Aquella tarde, las patrullas rusas capturaron a un explorador sueco. Le encontraron un tosco croquis del nuevo camino, con los almacenes y varias fortificaciones rusas señalados. El dibujo no revelaba el plan de Carlos XII, pero demostraba algo muy sencillo: el enemigo veía los cambios de Pedro y tenía tiempo para adaptarse. Pedro reforzó la vigilancia de los almacenes, pero no reconsideró ni la hora ni el lugar del ataque principal. Pensaba que el enemigo conocía los preparativos rusos, pero que, pese a todo, él sí sabía qué ocurriría al día siguiente.
Carlos XII resultó ser más joven que muchos oficiales rusos y más rápido de lo esperado. Los exploradores informaban del avance sueco, pero los tiempos no coincidían con los recuerdos de Pedro. El primer mensajero llegó antes de la hora prevista y dijo que el enemigo se desplazaba hacia un flanco que había sido secundario en la antigua batalla.
Pedro decidió que el mensajero había visto una avanzadilla.
El segundo mensajero trajo la misma noticia y citó a dos observadores, como exigía la salvedad rechazada. El tercero informó de que los suecos avanzaban por el camino que los rusos habían despejado para abastecerse. El camino construido por orden de Pedro ayudaba ahora al enemigo.
El comandante pidió iniciar el cambio de formación. Para ello debían abrir parte de la fortificación y debilitar durante un breve periodo el sector conocido. Pedro se negó. Esperaba el ataque principal allí donde se había producido en la primera línea.
Empezó a nevar, pero la nieve no cayó como un muro compacto. El viento cambiaba a ráfagas y dejaba al descubierto las posiciones rusas en vez de ocultarlas. En el otro flanco retumbaron los disparos.
Pedro oyó la batalla antes de dar crédito al informe.
Pedro ordenó mantener la posición anterior un poco más, por lo que el regimiento de vanguardia recibió tarde la orden y el contiguo creyó que las comunicaciones se habían cortado. El oficial al que Pedro había salvado en otro tiempo de una matanza entre clanes no esperó una nueva confirmación y desplazó la reserva hacia donde veía la amenaza. Con ello cerró un paso y abrió otro.
Nadie traicionó a Pedro. Los mensajeros informaron de lo que habían visto, los oficiales siguieron las reglas establecidas y los suecos aprovecharon el camino ruso. Quien se equivocaba era el propio zar.
El ataque sueco entró por el hueco abierto. Las unidades rusas flaquearon. Los oficiales extranjeros gritaban órdenes en idiomas distintos, los carros bloquearon el paso y los hombres empezaron a buscar al zar en vez de al comandante más cercano.
Pedro estaba allí mismo. Precisamente por eso, durante unos instantes, el pánico empeoró: todos esperaban que el soberano restableciera el orden conocido con una sola orden.

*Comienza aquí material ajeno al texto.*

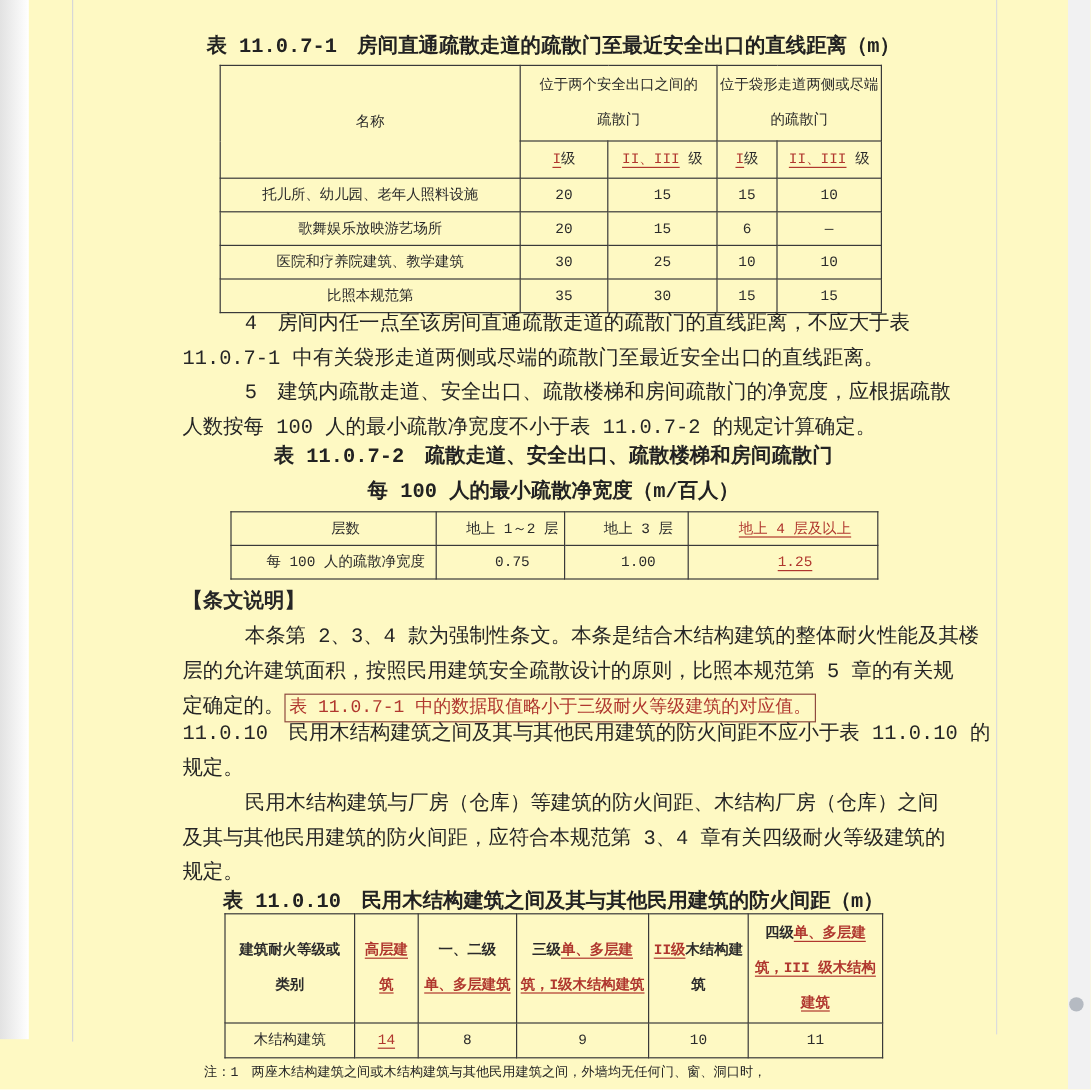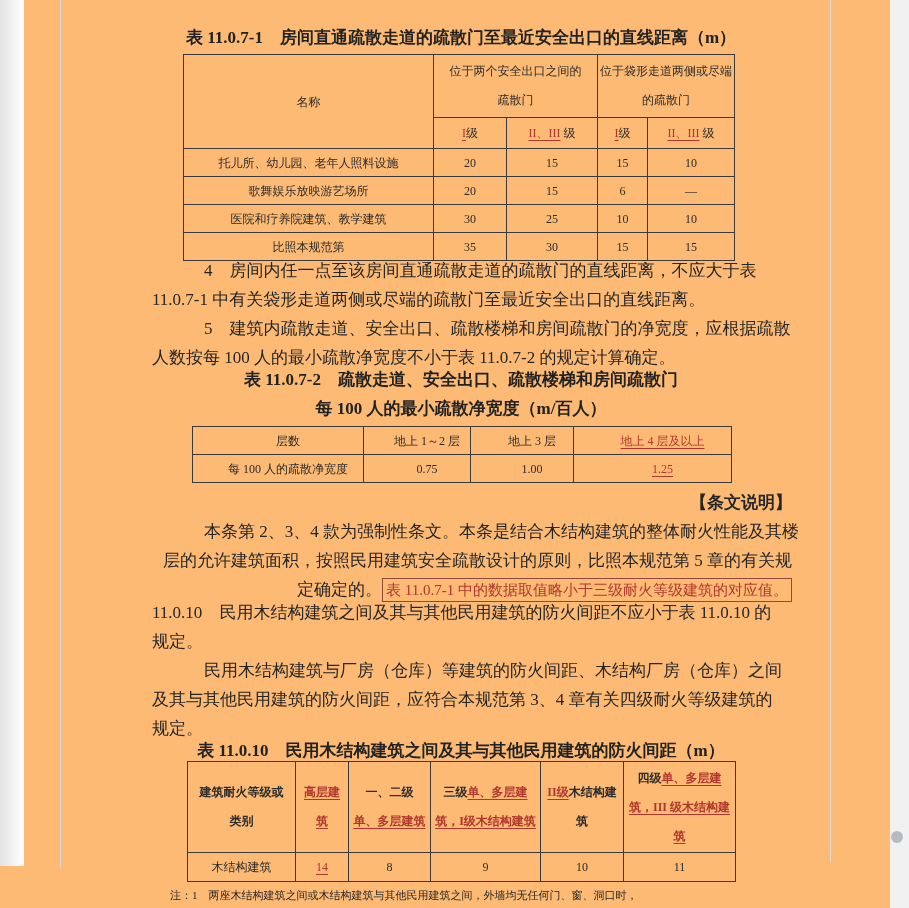--- a/index.html
+++ b/index.html
@@ -1,18 +1,18 @@
 <!DOCTYPE html>
 <html><head>
 <meta charset="utf-8">
 <style>
   html,body{margin:0;padding:0;background:#ffffff;}
   .stage{
-    position:relative;width:909px;height:908px;overflow:hidden;background:#fdba74;
-    font-family:Liberation Serif, serif;color:#2b2b2b;
+    position:relative;width:909px;height:908px;overflow:hidden;background:#fef9c3;
+    font-family:Liberation Mono, monospace;color:#2b2b2b;
   }
   .abs{position:absolute;}
   .edge-left{left:0;top:0;width:24px;height:866px;
     background:linear-gradient(90deg,#e2e2e2 0%,#f2f2f2 55%,#ffffff 100%);}
   .vline-l{left:60px;top:0;width:1px;height:868px;background:#d7d7d7;}
   .vline-r{left:830px;top:0;width:1px;height:862px;background:#dcdcdc;}
   .gutter-r{left:890px;top:0;width:19px;height:908px;background:#f1f1f2;}
   .dot{left:891px;top:831px;width:12px;height:12px;border-radius:50%;background:#b5bac2;}
 
   .ctr{left:152px;width:618px;text-align:center;}
@@ -145,21 +145,21 @@
       <tr>
         <td>每 100 人的疏散净宽度</td>
         <td>0.75</td>
         <td>1.00</td>
         <td><span class="red u">1.25</span></td>
       </tr>
     </tbody>
       </table>
   </div>
 
-  <div class="abs" style="left:152px;top:488px;width:640px;text-align:right;">
+  <div class="abs" style="left:152px;top:488px;width:640px;">
     <div class="bodyline" style="font-weight:bold;">【条文说明】</div>
     <div class="bodyline ind">本条第 2、3、4 款为强制性条文。本条是结合木结构建筑的整体耐火性能及其楼</div>
     <div class="bodyline">层的允许建筑面积，按照民用建筑安全疏散设计的原则，比照本规范第 5 章的有关规</div>
     <div class="bodyline"><span>定确定的。</span><span class="boxed red">表 11.0.7-1 中的数据取值略小于三级耐火等级建筑的对应值。</span></div>
   </div>
 
   <div class="abs" style="left:152px;top:598px;width:640px;">
     <div class="bodyline"><span>11.0.10</span><span>　民用木结构建筑之间及其与其他民用建筑的防火间距不应小于表 11.0.10 的</span></div>
     <div class="bodyline">规定。</div>
     <div class="bodyline ind">民用木结构建筑与厂房（仓库）等建筑的防火间距、木结构厂房（仓库）之间</div>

Pedro ordenó a la reserva dirigirse hacia la posición donde se había abierto la brecha en la primera línea. La reserva obedeció y encontró un espacio vacío. El verdadero ataque ya se desplegaba en otro lugar.
El error del zar quedó a la vista de los oficiales, los tamborileros y los soldados que aquella misma mañana habían repetido su plan impecable.
A uno de los regimientos aún le quedaba una ruta hacia el paso. Un joven tamborilero advirtió que las unidades vecinas empezaban a romper la formación y dio una señal de retirada que no figuraba en el plan de Pedro. El comandante la secundó. El regimiento comenzó a retirarse por filas, conservando las armas y dejando que los heridos entraran en la formación.
Iván Naryshkin gritó que aquello era una traición, y también Pedro oyó desobediencia en el tambor. Bastaba una palabra para ordenar el castigo.
Pero el regimiento no huía. Se retiraba.
La primera orden acertada en Narva no la dio Pedro. Y fue una orden de retirada.